# Provided records
+===+
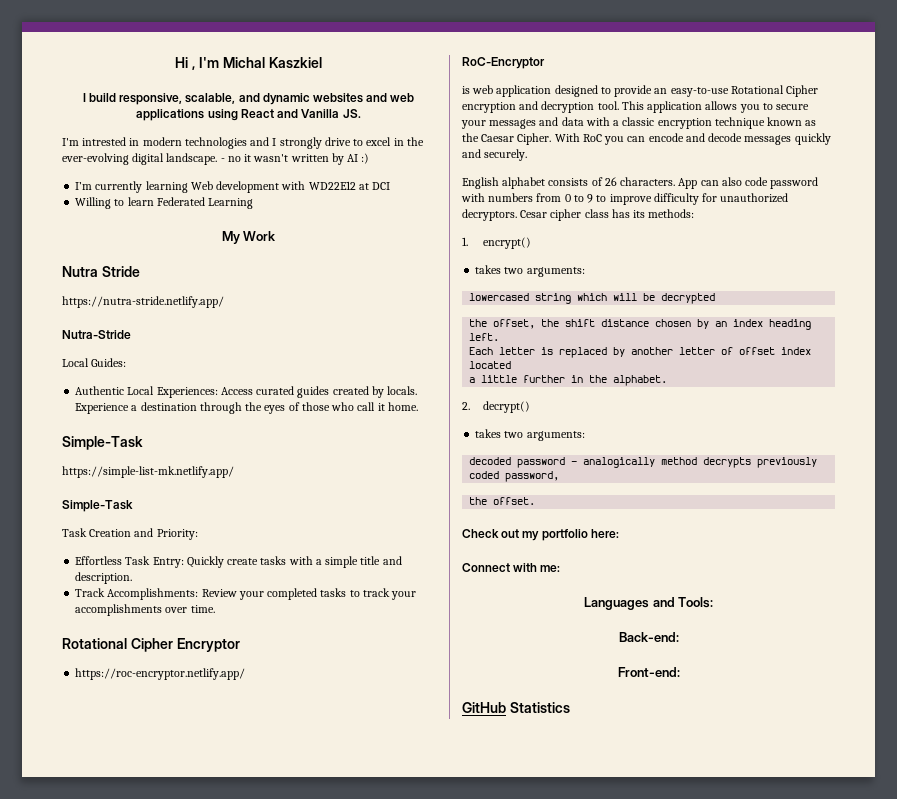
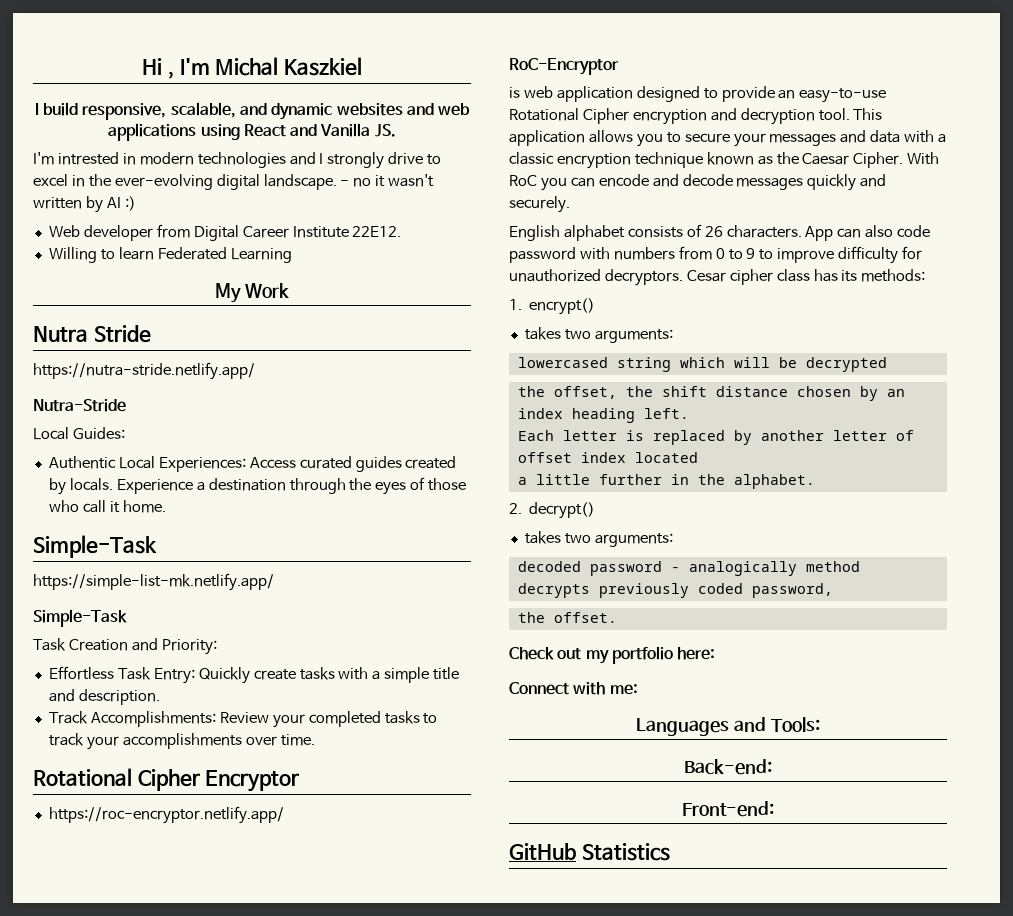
- I’m currently learning Web development with WD22E12 at DCI
+ Web developer from Digital Career Institute 22E12.

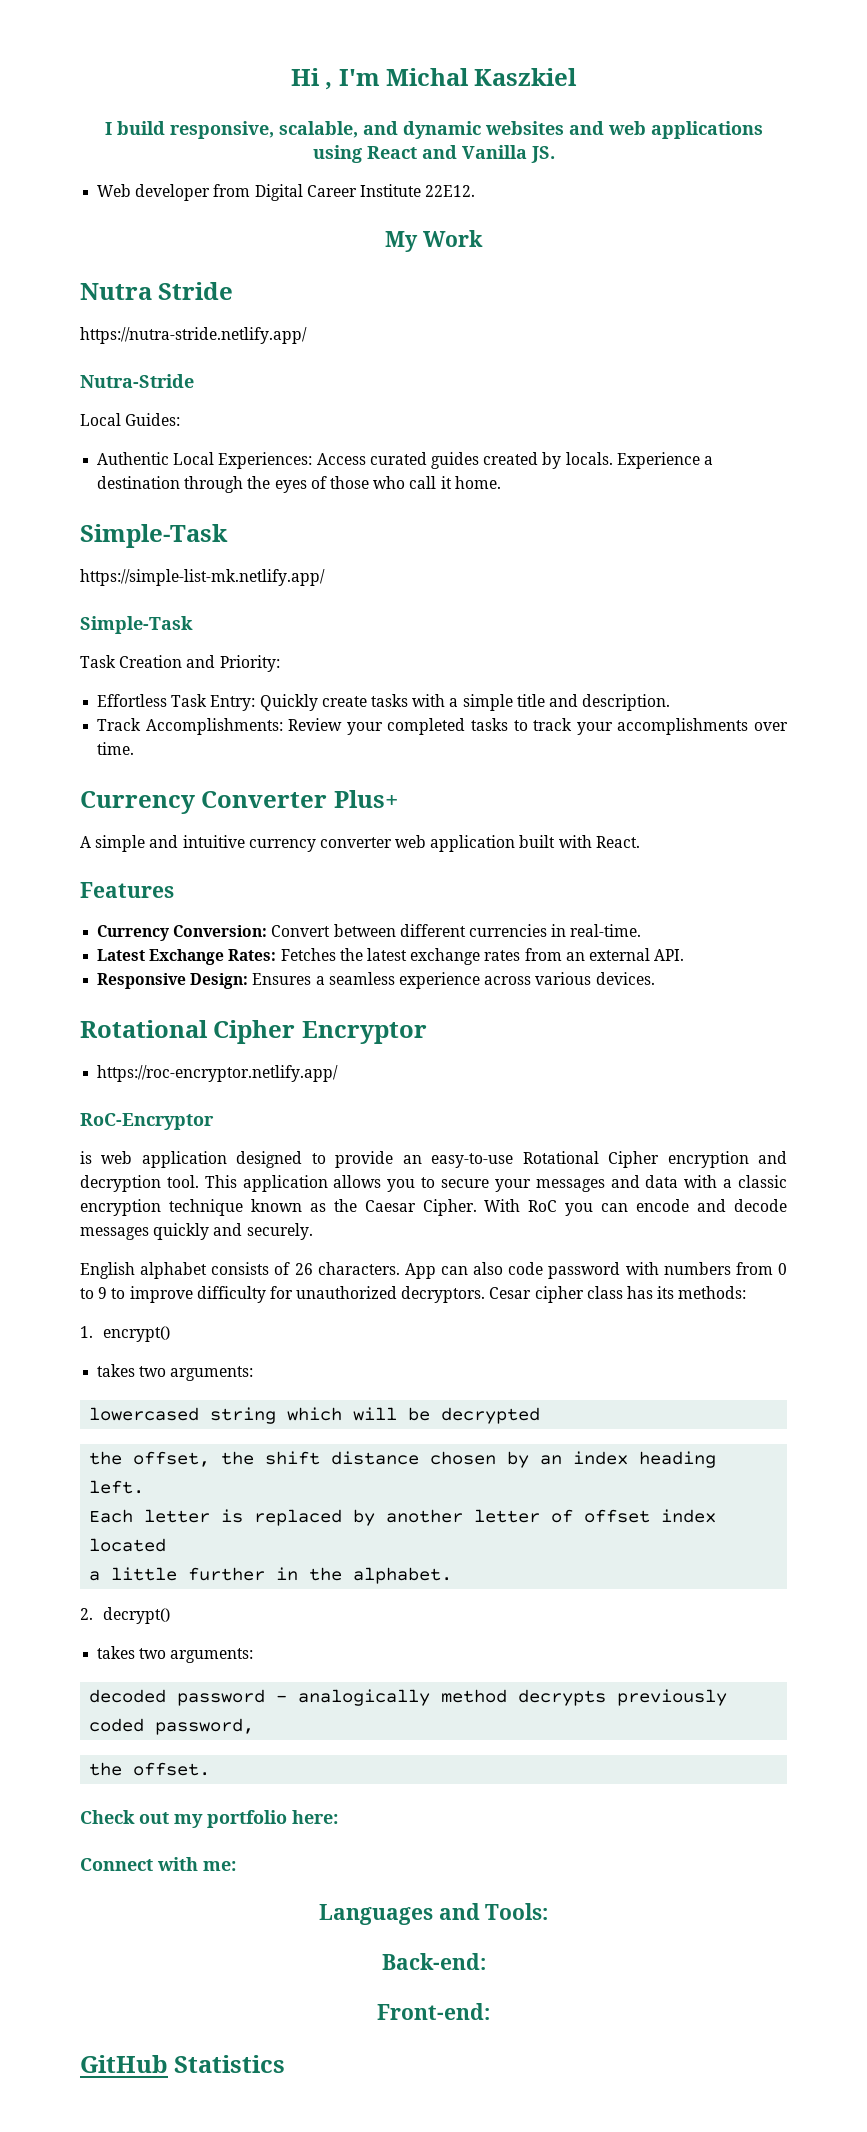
- I'm intrested in modern technologies and I strongly drive to excel in the ever-evolving digital landscape. - no it wasn't written by AI :)
- Willing to learn Federated Learning
+ Currency Converter Plus+
+ A simple and intuitive currency converter web application built with React.
+ Features
+ Currency Conversion: Convert between different currencies in real-time.
+ Latest Exchange Rates: Fetches the latest exchange rates from an external API.
+ Responsive Design: Ensures a seamless experience across various devices.

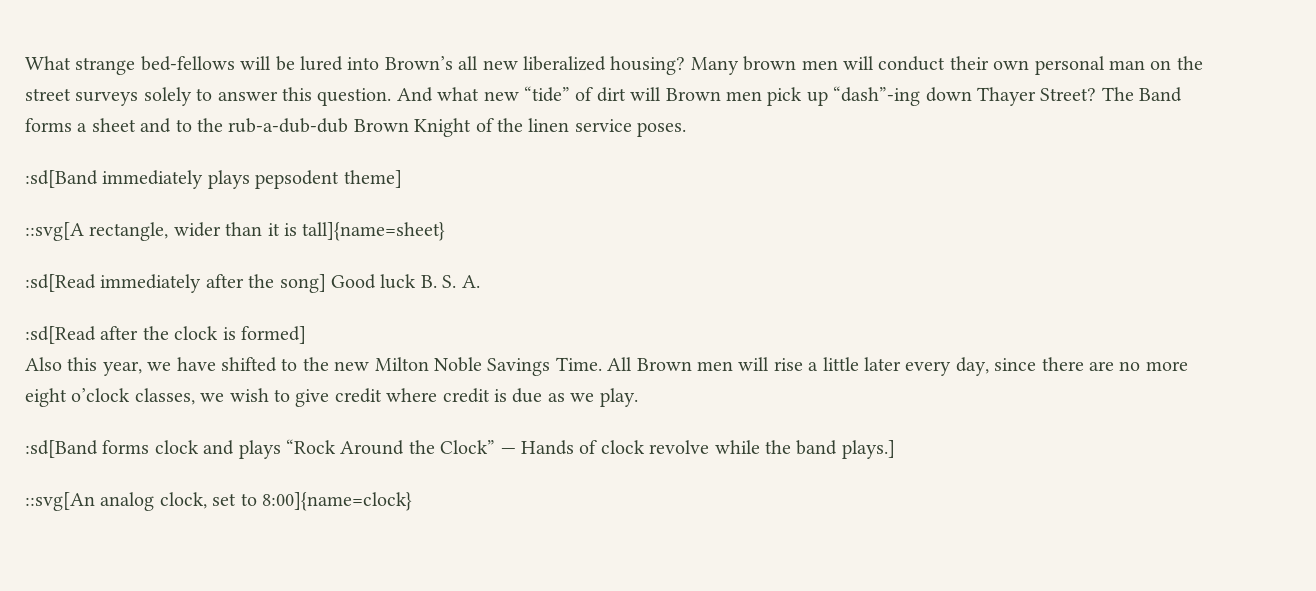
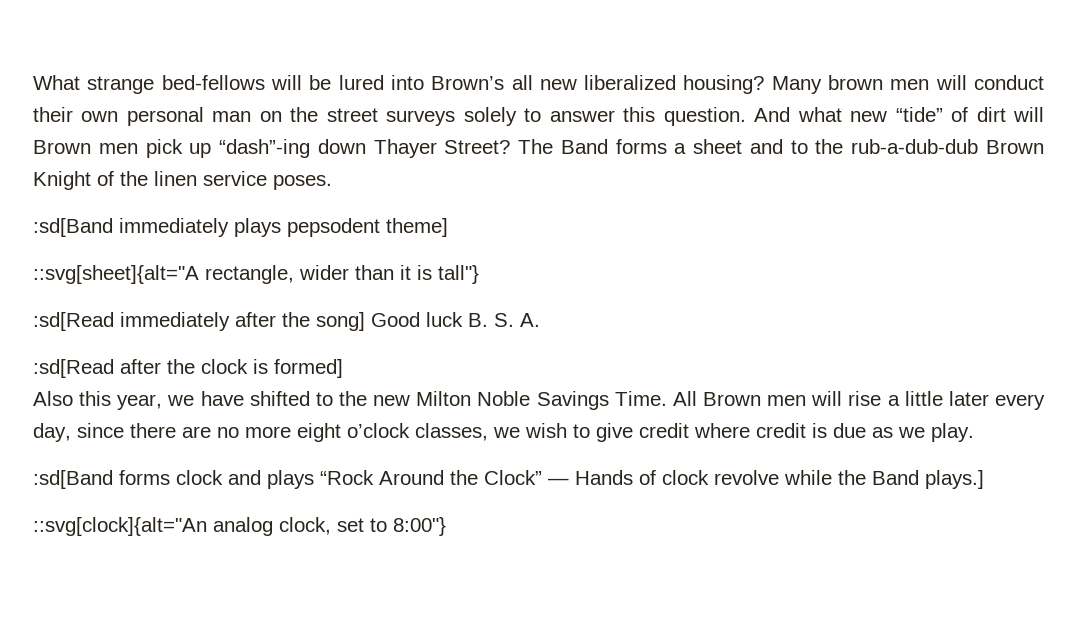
- ::svg[A rectangle, wider than it is tall]{name=sheet}
+ ::svg[sheet]{alt="A rectangle, wider than it is tall"}
- :sd[Band forms clock and plays “Rock Around the Clock” — Hands of clock revolve while the band plays.]
+ :sd[Band forms clock and plays “Rock Around the Clock” — Hands of clock revolve while the Band plays.]
- ::svg[An analog clock, set to 8:00]{name=clock}
+ ::svg[clock]{alt="An analog clock, set to 8:00"}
+===+
# Task
An exact copy of the lines above between the line holding "- I'm intrested" and the line holding "currencies in real-time.", inclusive, is the whole answer.

# Finished exercise
- I'm intrested in modern technologies and I strongly drive to excel in the ever-evolving digital landscape. - no it wasn't written by AI :)
- Willing to learn Federated Learning
+ Currency Converter Plus+
+ A simple and intuitive currency converter web application built with React.
+ Features
+ Currency Conversion: Convert between different currencies in real-time.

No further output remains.